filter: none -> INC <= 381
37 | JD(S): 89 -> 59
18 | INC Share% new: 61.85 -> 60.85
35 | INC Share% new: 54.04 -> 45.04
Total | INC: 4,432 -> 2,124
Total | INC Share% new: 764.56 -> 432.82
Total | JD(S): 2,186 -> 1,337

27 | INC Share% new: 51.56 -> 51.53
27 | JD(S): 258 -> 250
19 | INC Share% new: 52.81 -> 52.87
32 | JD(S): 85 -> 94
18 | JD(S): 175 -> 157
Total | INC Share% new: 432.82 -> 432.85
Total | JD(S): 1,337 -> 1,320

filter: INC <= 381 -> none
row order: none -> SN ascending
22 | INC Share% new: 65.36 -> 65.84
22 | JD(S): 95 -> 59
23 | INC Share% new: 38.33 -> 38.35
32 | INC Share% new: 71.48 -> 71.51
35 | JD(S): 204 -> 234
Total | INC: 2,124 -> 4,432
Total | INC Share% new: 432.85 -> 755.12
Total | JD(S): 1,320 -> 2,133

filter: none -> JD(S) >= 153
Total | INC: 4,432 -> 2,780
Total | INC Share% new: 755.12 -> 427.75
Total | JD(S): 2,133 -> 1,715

------------------------------------------------------------

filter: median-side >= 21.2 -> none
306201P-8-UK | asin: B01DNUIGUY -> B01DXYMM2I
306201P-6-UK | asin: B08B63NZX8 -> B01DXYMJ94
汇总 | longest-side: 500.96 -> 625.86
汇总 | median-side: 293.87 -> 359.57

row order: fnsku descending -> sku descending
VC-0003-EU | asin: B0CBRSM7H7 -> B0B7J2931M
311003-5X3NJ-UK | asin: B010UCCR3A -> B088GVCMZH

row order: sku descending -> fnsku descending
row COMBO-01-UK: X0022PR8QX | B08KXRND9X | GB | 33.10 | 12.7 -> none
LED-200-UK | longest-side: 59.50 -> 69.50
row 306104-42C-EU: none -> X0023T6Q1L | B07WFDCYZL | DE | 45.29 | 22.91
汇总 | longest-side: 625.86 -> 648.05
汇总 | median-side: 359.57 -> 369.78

------------------------------------------------------------

Write down exactly the span of lines above from the one containing "Total | INC Share% new: 755.12 -> 427.75" to the one containing "Total | JD(S): 2,133 -> 1,715", both ends included.

Total | INC Share% new: 755.12 -> 427.75
Total | JD(S): 2,133 -> 1,715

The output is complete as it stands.